With the multi-segment approach, a port uses a single mempool,
(containing standard/default-sized mbufs of ~2k bytes), irrespective
of the user-requested MTU value. To accommodate jumbo frames, mbufs
are chained together, where each mbuf in the chain stores a portion of
the jumbo frame. Each mbuf in the chain is termed a segment, hence the
name.

== Enabling multi-segment mbufs ==
Multi-segment and single-segment mbufs are mutually exclusive, and the
user must decide on which approach to adopt on init. The introduction
of a new OVSDB field, 'dpdk-multi-seg-mbufs', facilitates this. This
is a global boolean value, which determines how jumbo frames are
represented across all DPDK ports.

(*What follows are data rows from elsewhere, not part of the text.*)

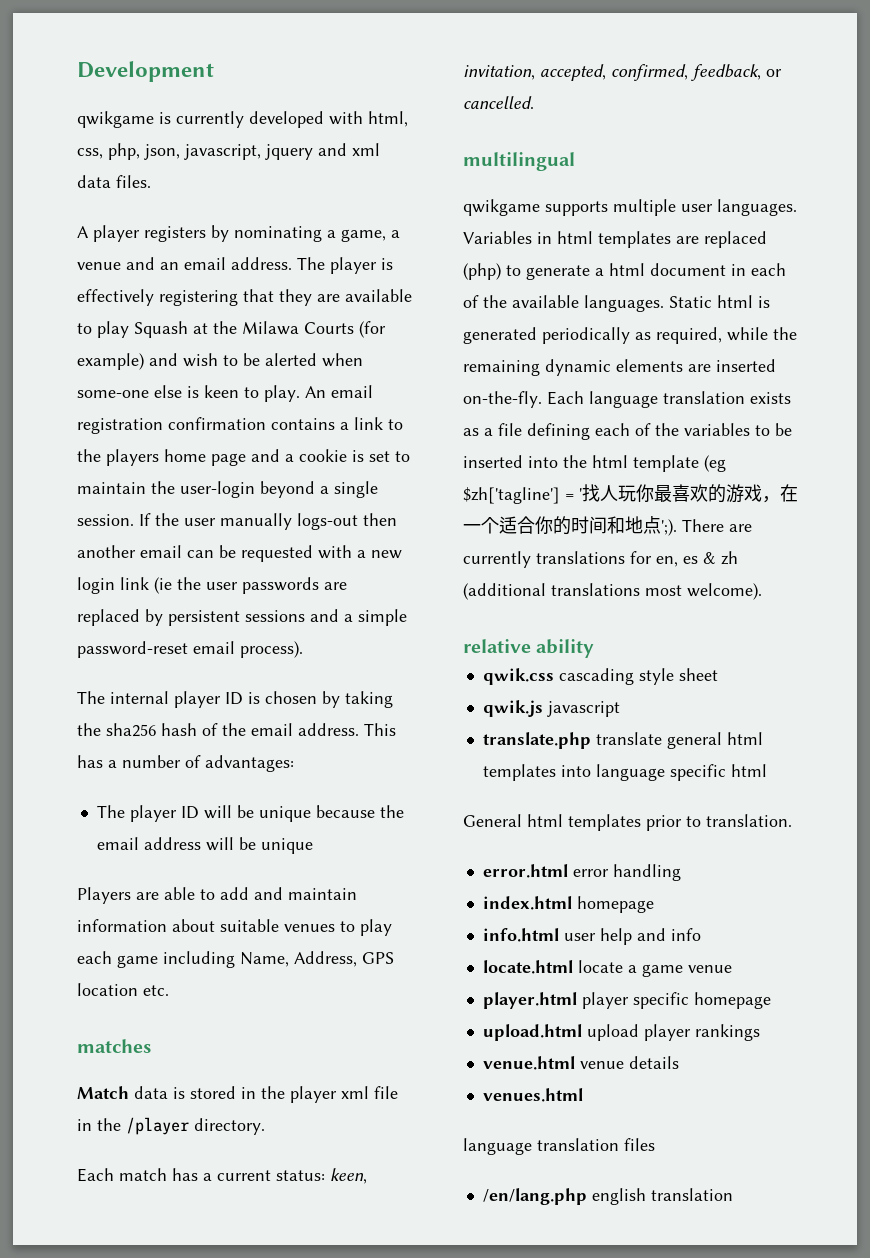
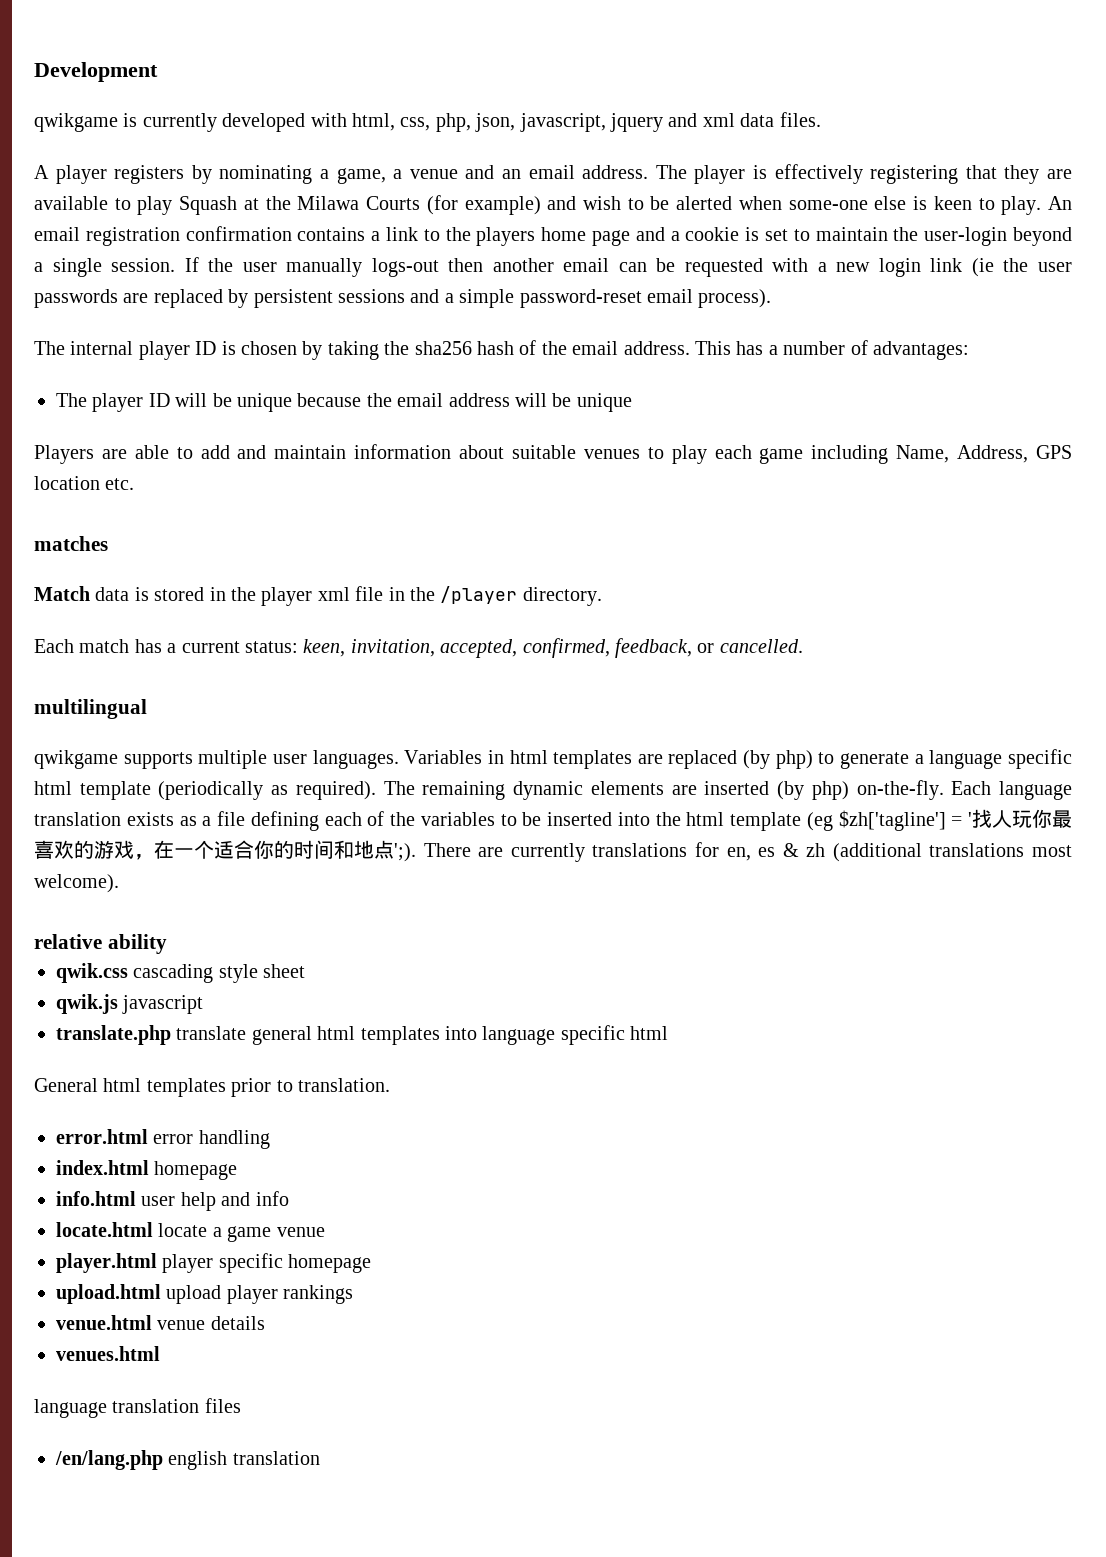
[463,263,501,280] (php) -> [743,750,813,769] (by php)
[609,263,786,276] [463,295,770,312] [463,327,797,344] html document in each of the available languages. Static html is generated periodically as required, while the -> [929,749,1072,769] [34,781,415,800] language specific html template (periodically as required). The
(776, 365) none -> [777,781,849,800] (by php)

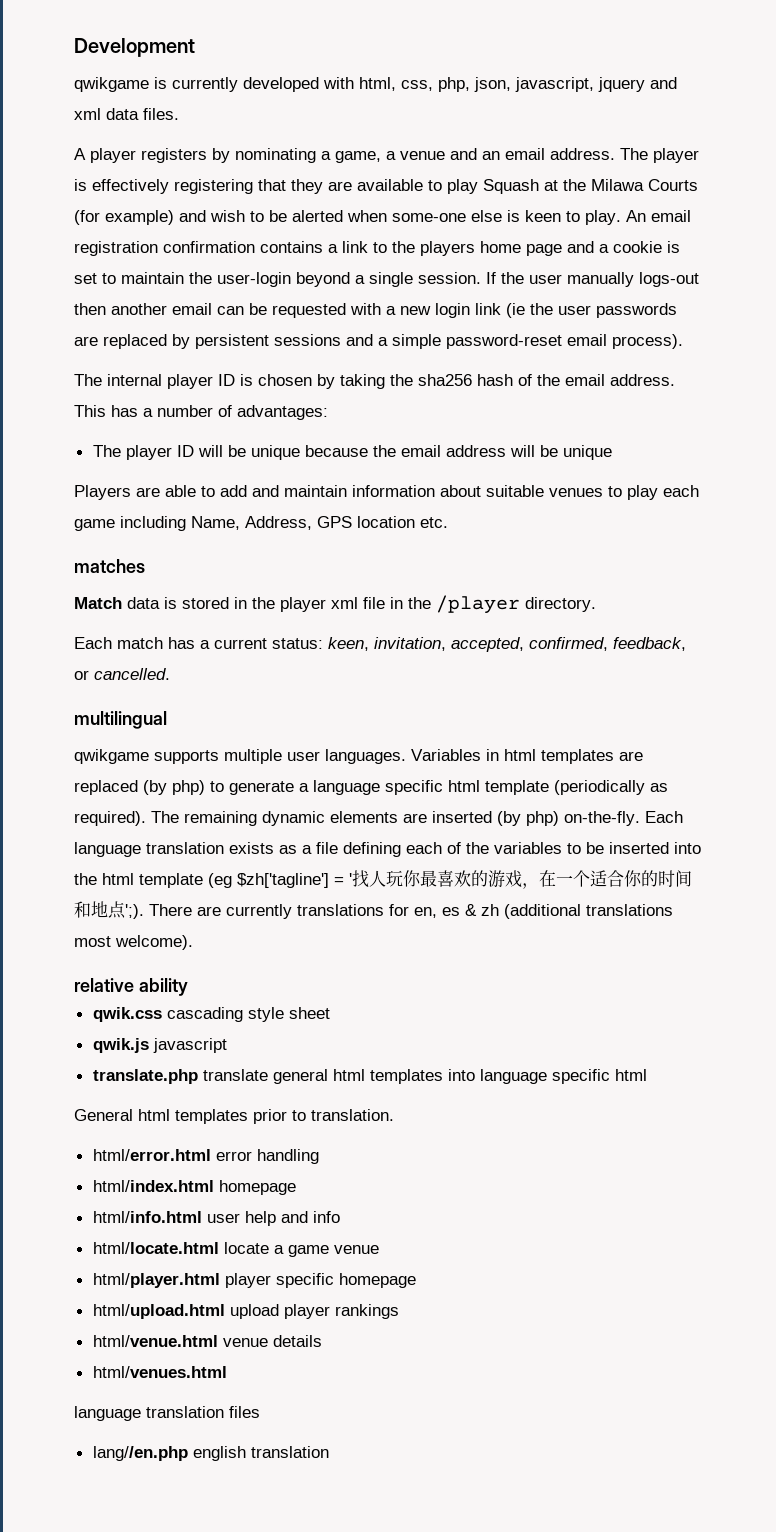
[56,1129,148,1144] error.html -> [92,1149,211,1161] html/error.html
[56,1160,238,1180] [56,1191,136,1206] index.html homepage // info.html -> [92,1180,296,1195] [92,1211,202,1223] html/index.html homepage // html/info.html
[56,1222,153,1237] locate.html -> [92,1242,219,1254] html/locate.html
[56,1253,157,1273] player.html -> [92,1273,220,1288] html/player.html
[56,1284,161,1304] upload.html -> [92,1304,225,1319] html/upload.html
[56,1315,152,1330] venue.html -> [92,1335,218,1347] html/venue.html
[56,1346,160,1361] venues.html -> [92,1366,227,1378] html/venues.html
[55,1450,163,1470] /en/lang.php -> [92,1446,188,1461] lang//en.php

In the absence of a user-supplied
value, 'dpdk-multi-seg-mbufs' defaults to false, i.e. multi-segment
mbufs must be explicitly enabled / single-segment mbufs remain the
default.

Setting the field is identical to setting existing DPDK-specific OVSDB
fields:

    ovs-vsctl set Open_vSwitch . other_config:dpdk-init=true
    ovs-vsctl set Open_vSwitch . other_config:dpdk-lcore-mask=0x10
    ovs-vsctl set Open_vSwitch . other_config:dpdk-socket-mem=4096,0
==> ovs-vsctl set Open_vSwitch . other_config:dpdk-multi-seg-mbufs=true

Co-authored-by: Tiago Lam <tiago.lam at intel.com>

Signed-off-by: Mark Kavanagh <mark.b.kavanagh at intel.com>
Signed-off-by: Tiago Lam <tiago.lam at intel.com>
---
 Documentation/topics/dpdk/jumbo-frames.rst | 41 +++++++++++++++++++++++++
 NEWS                                       |  1 +
 lib/dpdk.c                                 |  8 +++++
 lib/netdev-dpdk.c                          | 49 ++++++++++++++++++++++++++++--
 lib/netdev-dpdk.h                          |  2 ++
 vswitchd/vswitch.xml                       | 20 ++++++++++++
 6 files changed, 118 insertions(+), 3 deletions(-)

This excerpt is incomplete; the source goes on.